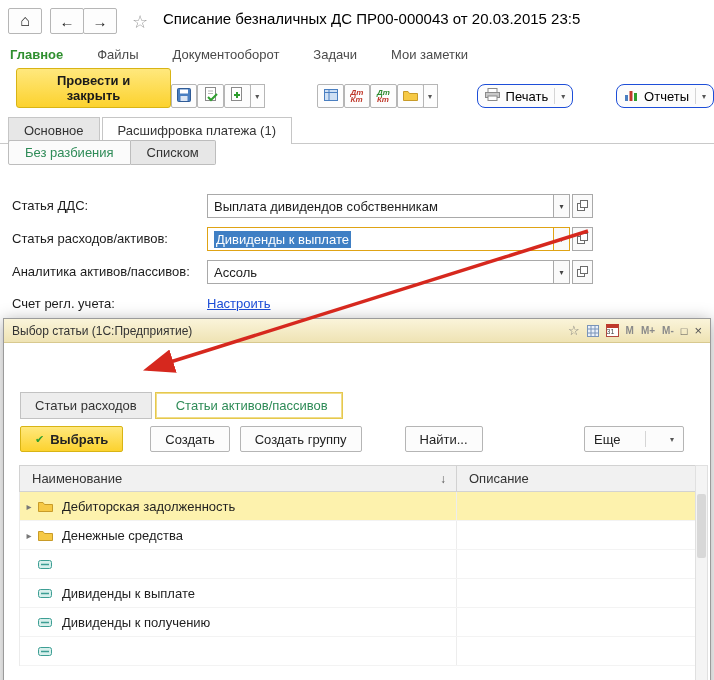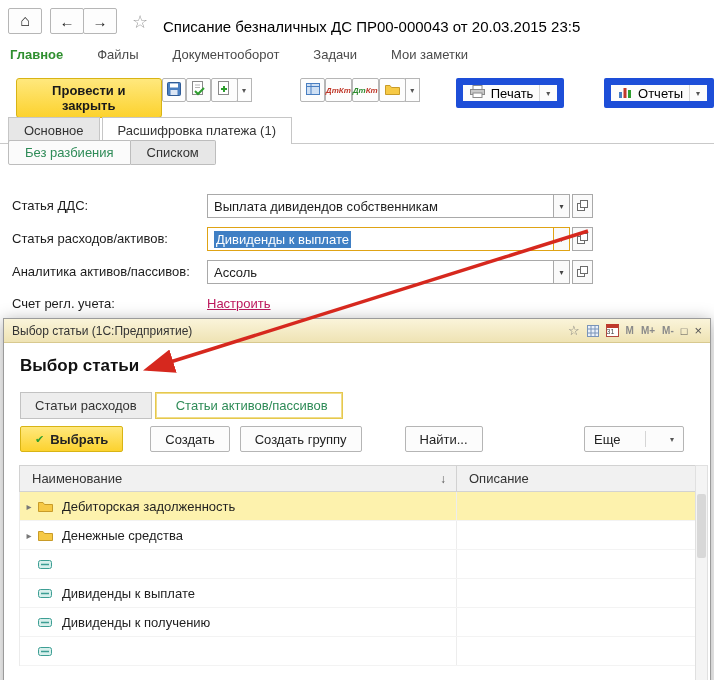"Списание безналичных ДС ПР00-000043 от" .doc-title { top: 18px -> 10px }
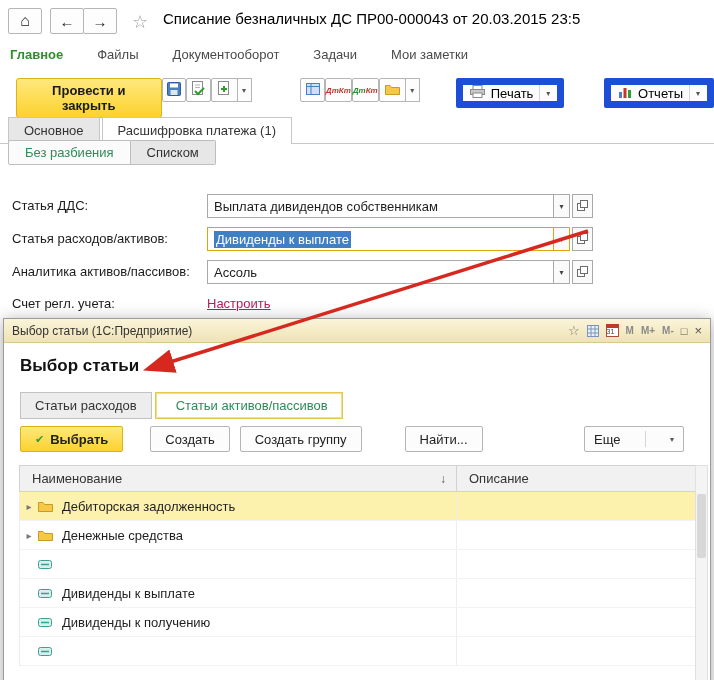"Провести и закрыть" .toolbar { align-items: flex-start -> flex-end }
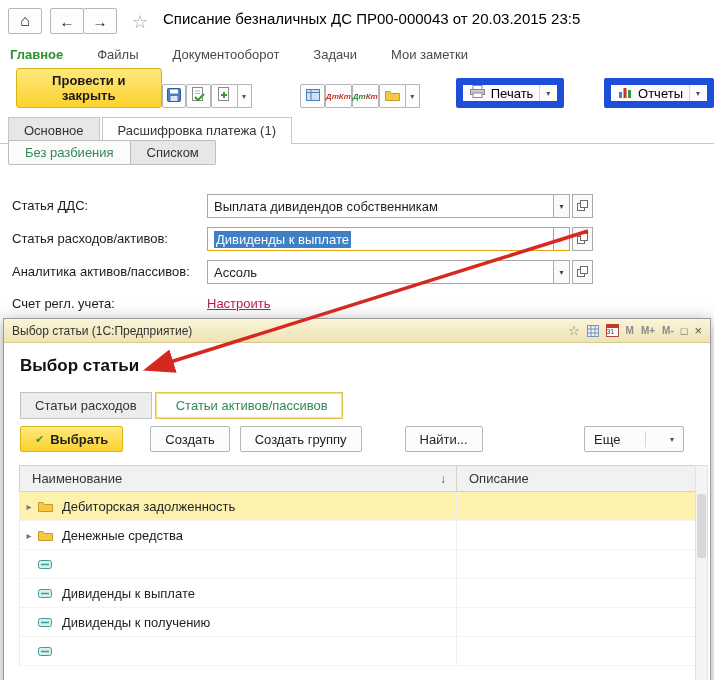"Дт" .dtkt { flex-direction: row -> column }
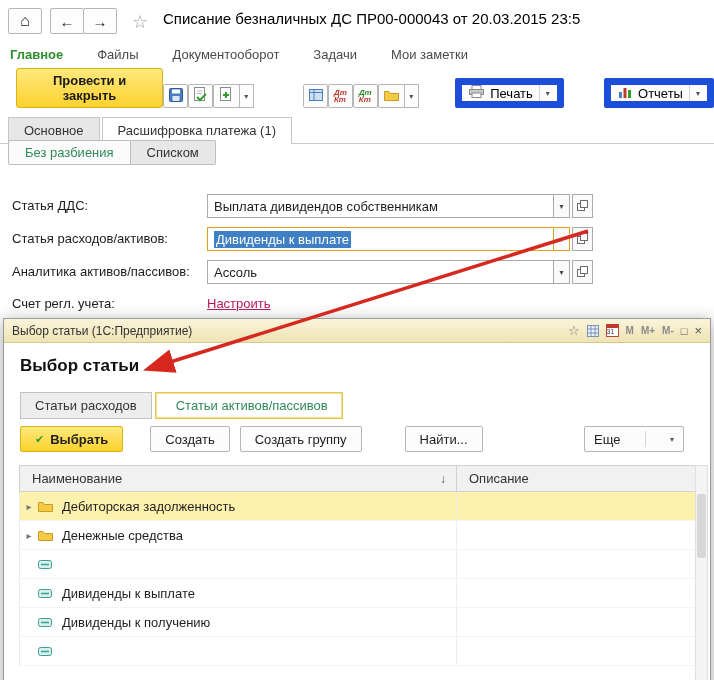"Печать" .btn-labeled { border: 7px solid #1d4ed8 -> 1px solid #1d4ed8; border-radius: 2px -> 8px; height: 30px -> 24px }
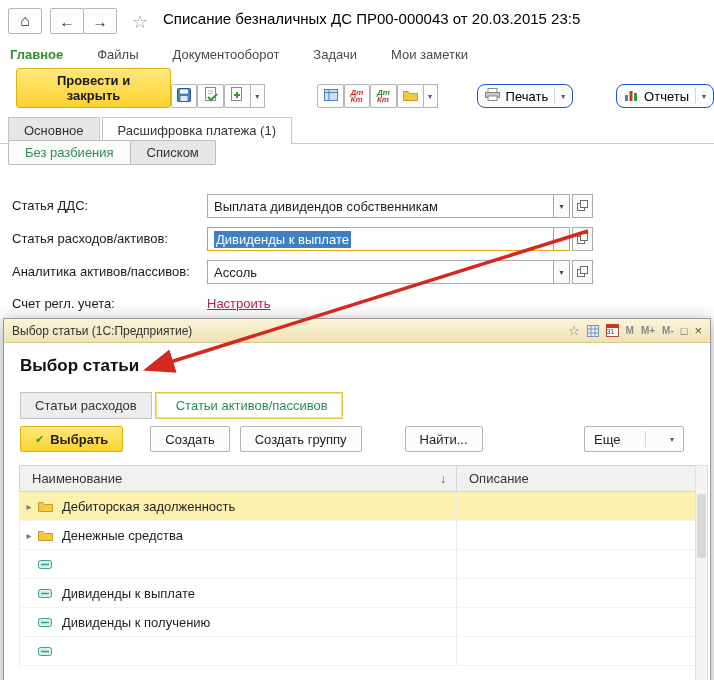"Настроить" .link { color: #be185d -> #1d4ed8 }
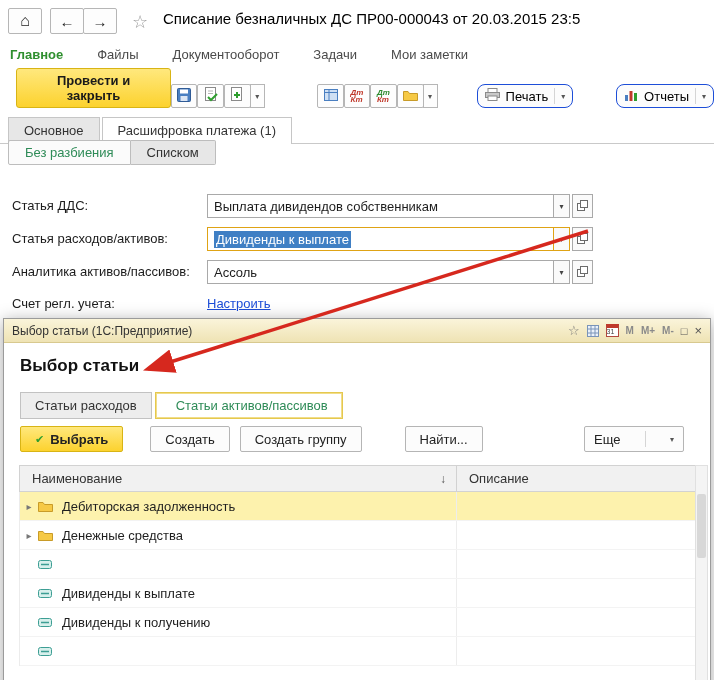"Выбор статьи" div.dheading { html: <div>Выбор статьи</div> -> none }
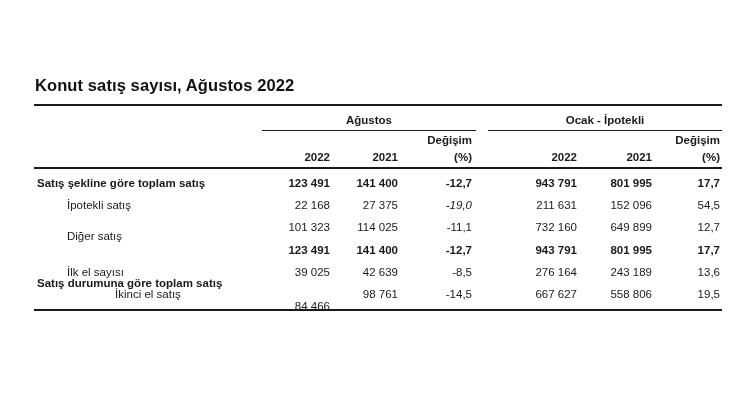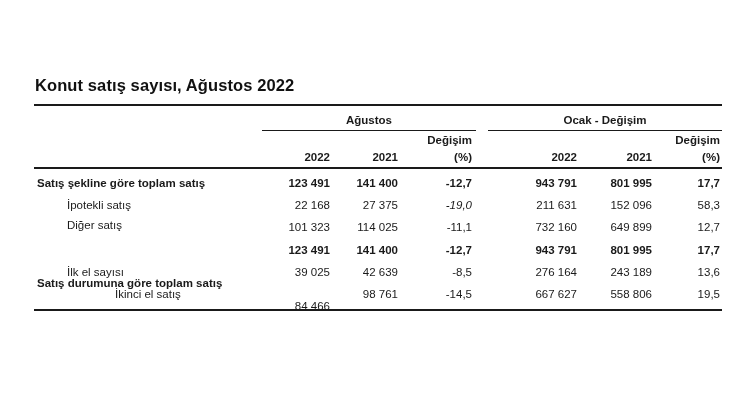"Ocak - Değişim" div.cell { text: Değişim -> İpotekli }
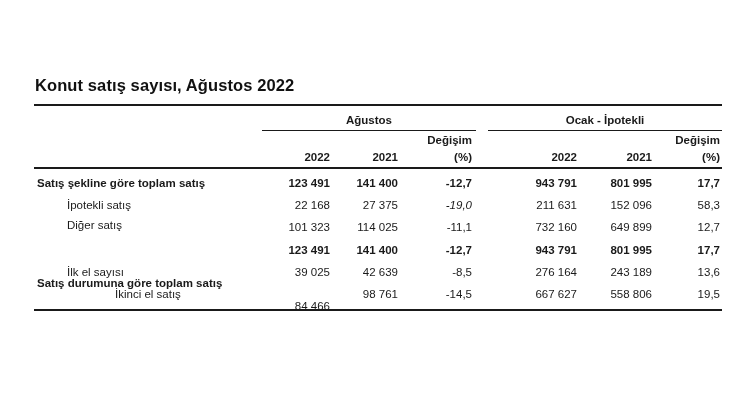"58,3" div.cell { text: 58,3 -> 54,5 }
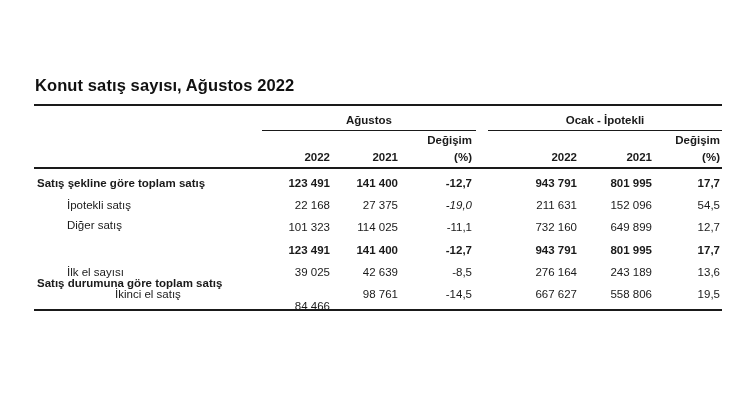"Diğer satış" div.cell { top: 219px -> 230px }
-*-*-
What is needed is an exact copy of the lines from the line with "text: Değişim ->" to the end of the data above, both included, without any pictures.

"Ocak - Değişim" div.cell { text: Değişim -> İpotekli }
"58,3" div.cell { text: 58,3 -> 54,5 }
"Diğer satış" div.cell { top: 219px -> 230px }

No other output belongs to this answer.